Steffen Hamelmann, communications spokesperson for the German equipment supplier, told this publication that demand in those countries for its chocolate packaging machinery, in particular, has been significant.
In fact, Theegarten maintains that the chocolate segment now represents between 70 to 75 per cent of its turnover.
Hamelmann also noted a hike in sales in recent years in Poland and the Czech Republic and a stepping up of the company’s activity in Asia, securing new contracts in China and India as well as developments underway in Malaysia, Thailand and Indonesia.

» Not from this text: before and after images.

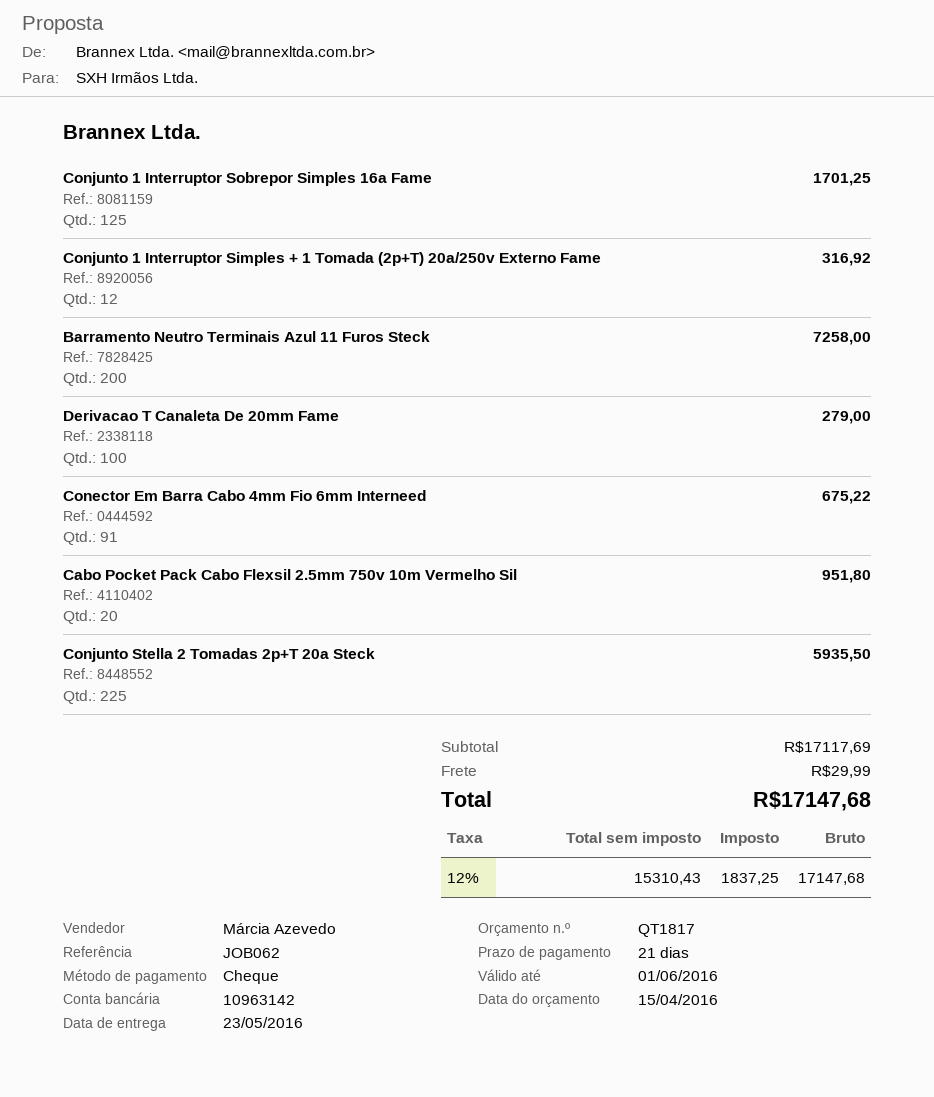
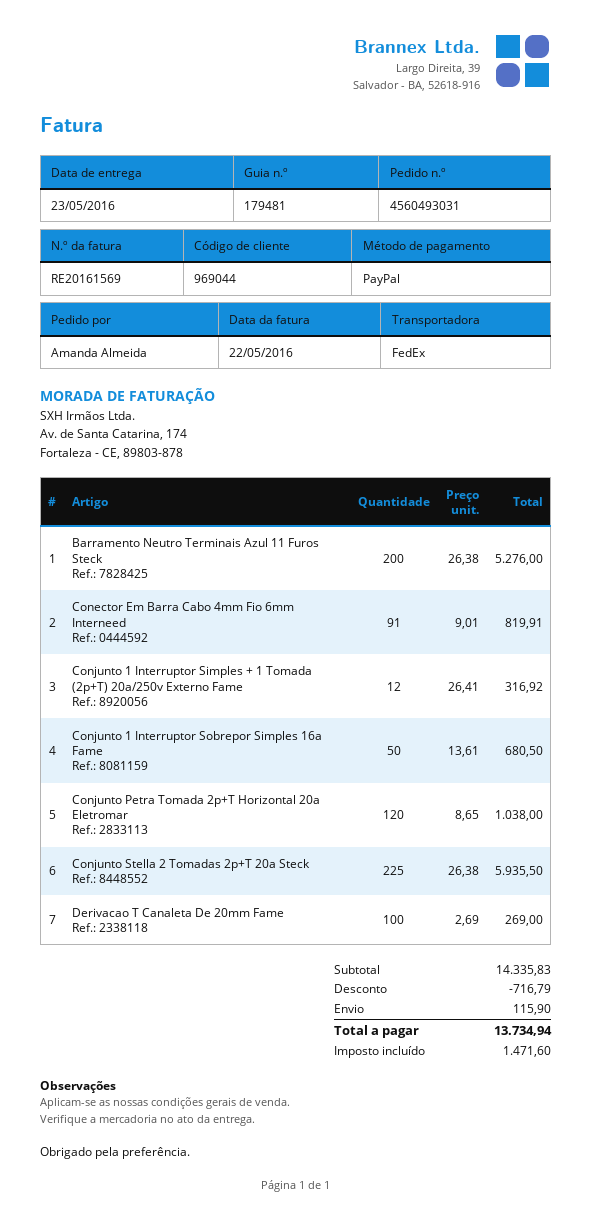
payment method: cheque -> PayPal
Conjunto 1 Interruptor Sobrepor Simples 16a Fame: 125 for 1701.25 -> 50 for 680.50
Barramento Neutro Terminais Azul 11 Furos Steck: 200 for 7258.00 -> 200 for 5276.00
Derivacao T Canaleta De 20mm Fame: 100 for 279.00 -> 100 for 269.00
Conector Em Barra Cabo 4mm Fio 6mm Interneed: 91 for 675.22 -> 91 for 819.91
Cabo Pocket Pack Cabo Flexsil 2.5mm 750v 10m Vermelho Sil: 20 for 951.80 -> none
Conjunto Petra Tomada 2p+T Horizontal 20a Eletromar: none -> 120 for 1038.00
subtotal: 17117.69 -> 14335.83
discount: none -> 716.79
shipping: 29.99 -> 115.90
tax: 1837.25 -> 1471.60
total: 17147.68 -> 13734.94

And the company states that sales outside of Germany are its continued focus with exports accounting for 93 per cent of its sales.
Central and Eastern Europe
Although Western Europe still commands a 37 per cent share of the global chocolate market, it is gradually losing ground to North America and fast growing regions led by Central and Eastern Europe, claimed a recent Leatherhead report on the sector.
Many of the biggest chocolate suppliers in the world have moved to Central and Eastern Europe in recent years to take advantage of lower labour costs. And the supplier migration has given international brands a stronger presence in the region, according to the analysts.
Combined with the help of economic growth, which has fuelled consumer demand, this supply side trend has helped Central and Eastern European increase its dollar share of the global confectionery market from 9.10 per cent in 2004 to 10.87 per cent in 2008.
Recession proof business
Theegarten Pactec said Hamelmann, remained relatively unaffected by the economic crisis, having bucked the market trend with a 10 per cent increase in sales for 2009 and a hike in new orders for the first quarter of its current fiscal year.
He said that this was due in part to the fact that it focuses primarily on the confectionery sector and within this niche it “has a diversified range of clients, has established relationships with all the big players in the sector.
According to Hamelmann, the supplier also benefited from the fact that its order sheet was full for 2009 from bookings confirmed back in 2008.
R&D focus over the next 12 months, added Hamelmann, is aimed at enhancing the flexibility and speed offerings of its continuous motion high speed wrapping machine for deposited or enrobed chocolate products with or without center-filling, jellies and other products.
He said the firm was hoping to launch a wrapper at Interpack in May 20111 that could provide top twist, side twist and bunch wrap functionality for products at high speeds up between 800 to 900 products per minute, while greater flexibility in its flow wrap equipment is also on the supplier’s radar.